■ Work order: Reproduce exactly the line that includes "graph_cut | Precision: 0.928 -> 0.929" and all lines after it, ending with the last line of the data.

■ Material for this exercise:
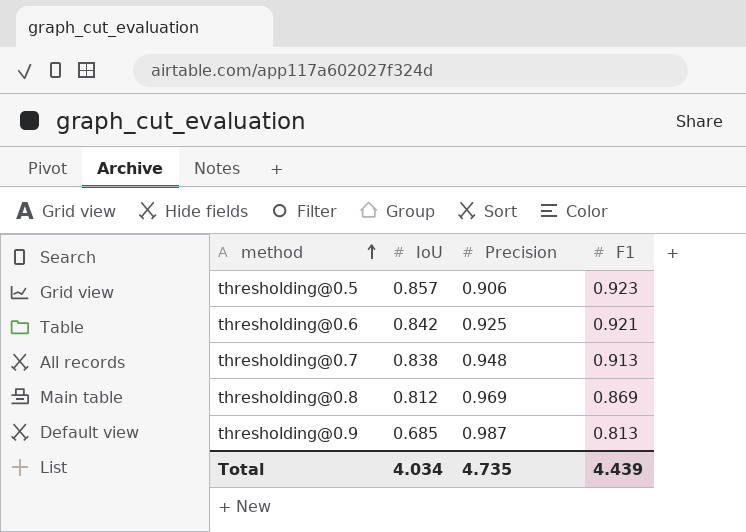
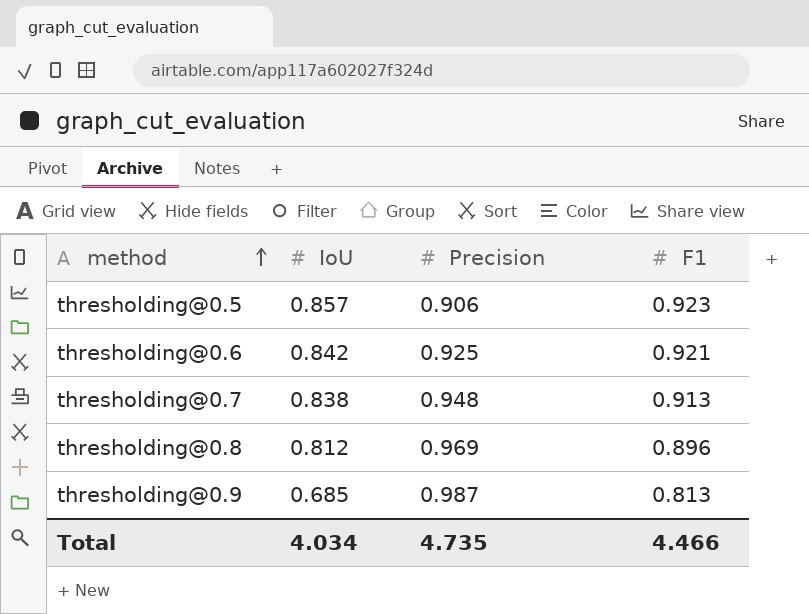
thresholding@0.8 | F1: 0.869 -> 0.896
Total | F1: 4.439 -> 4.466

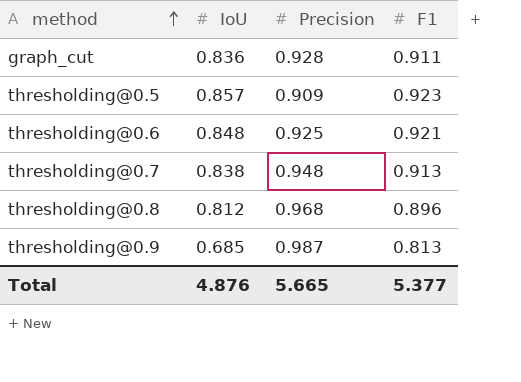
row graph_cut: none -> 0.836 | 0.928 | 0.911
thresholding@0.5 | Precision: 0.906 -> 0.909
thresholding@0.6 | IoU: 0.842 -> 0.848
thresholding@0.8 | Precision: 0.969 -> 0.968
Total | IoU: 4.034 -> 4.876
Total | Precision: 4.735 -> 5.665
Total | F1: 4.466 -> 5.377

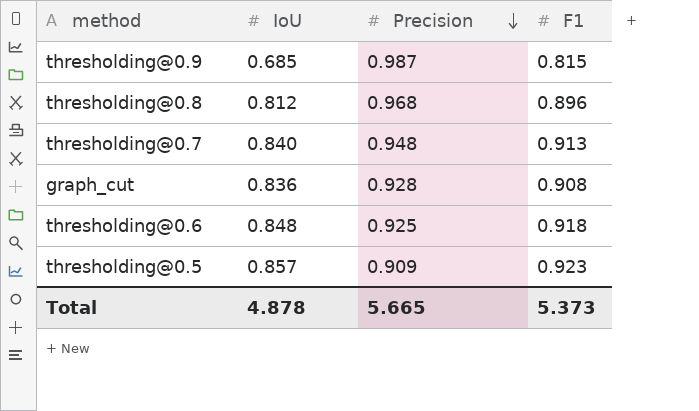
row order: method ascending -> Precision descending
thresholding@0.9 | F1: 0.813 -> 0.815
thresholding@0.7 | IoU: 0.838 -> 0.840
graph_cut | F1: 0.911 -> 0.908
thresholding@0.6 | F1: 0.921 -> 0.918
Total | IoU: 4.876 -> 4.878
Total | F1: 5.377 -> 5.373

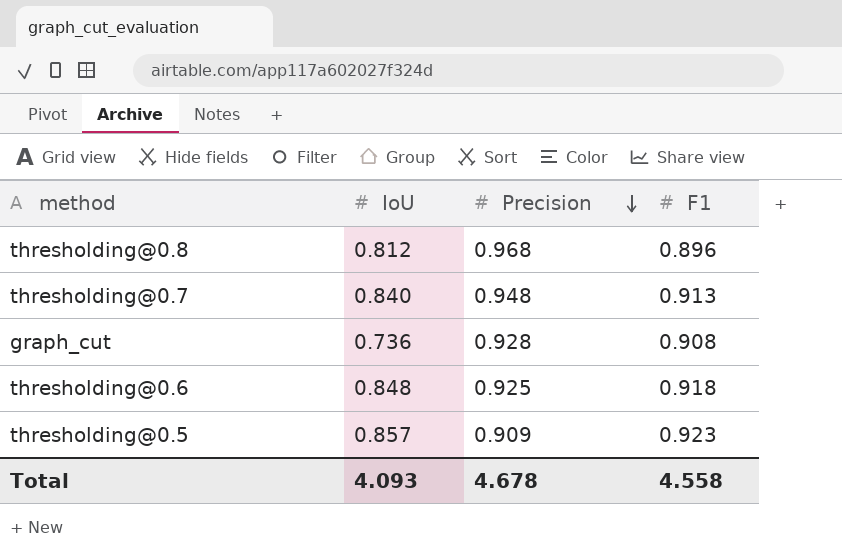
row thresholding@0.9: 0.685 | 0.987 | 0.815 -> none
graph_cut | IoU: 0.836 -> 0.736
Total | IoU: 4.878 -> 4.093
Total | Precision: 5.665 -> 4.678
Total | F1: 5.373 -> 4.558

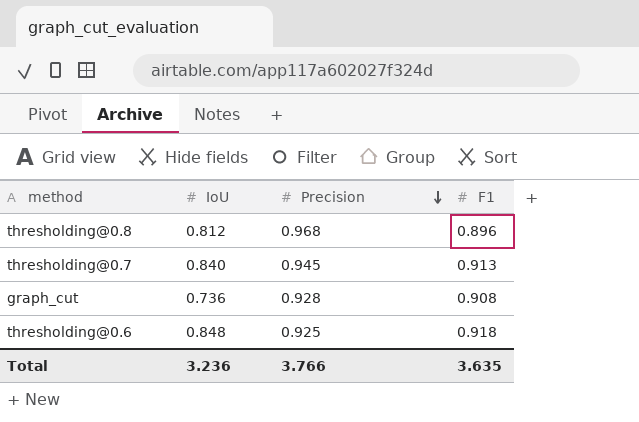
row thresholding@0.5: 0.857 | 0.909 | 0.923 -> none
thresholding@0.7 | Precision: 0.948 -> 0.945
Total | IoU: 4.093 -> 3.236
Total | Precision: 4.678 -> 3.766
Total | F1: 4.558 -> 3.635

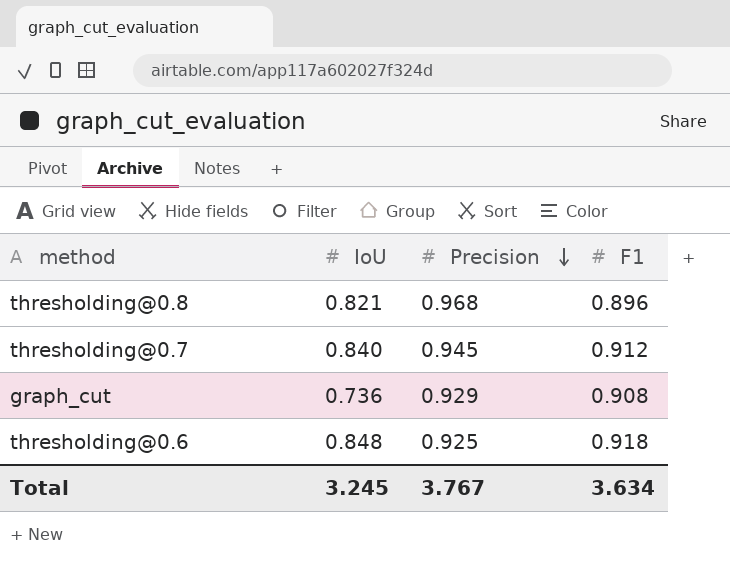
thresholding@0.8 | IoU: 0.812 -> 0.821
thresholding@0.7 | F1: 0.913 -> 0.912
graph_cut | Precision: 0.928 -> 0.929
Total | IoU: 3.236 -> 3.245
Total | Precision: 3.766 -> 3.767
Total | F1: 3.635 -> 3.634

■ Exercise output:
graph_cut | Precision: 0.928 -> 0.929
Total | IoU: 3.236 -> 3.245
Total | Precision: 3.766 -> 3.767
Total | F1: 3.635 -> 3.634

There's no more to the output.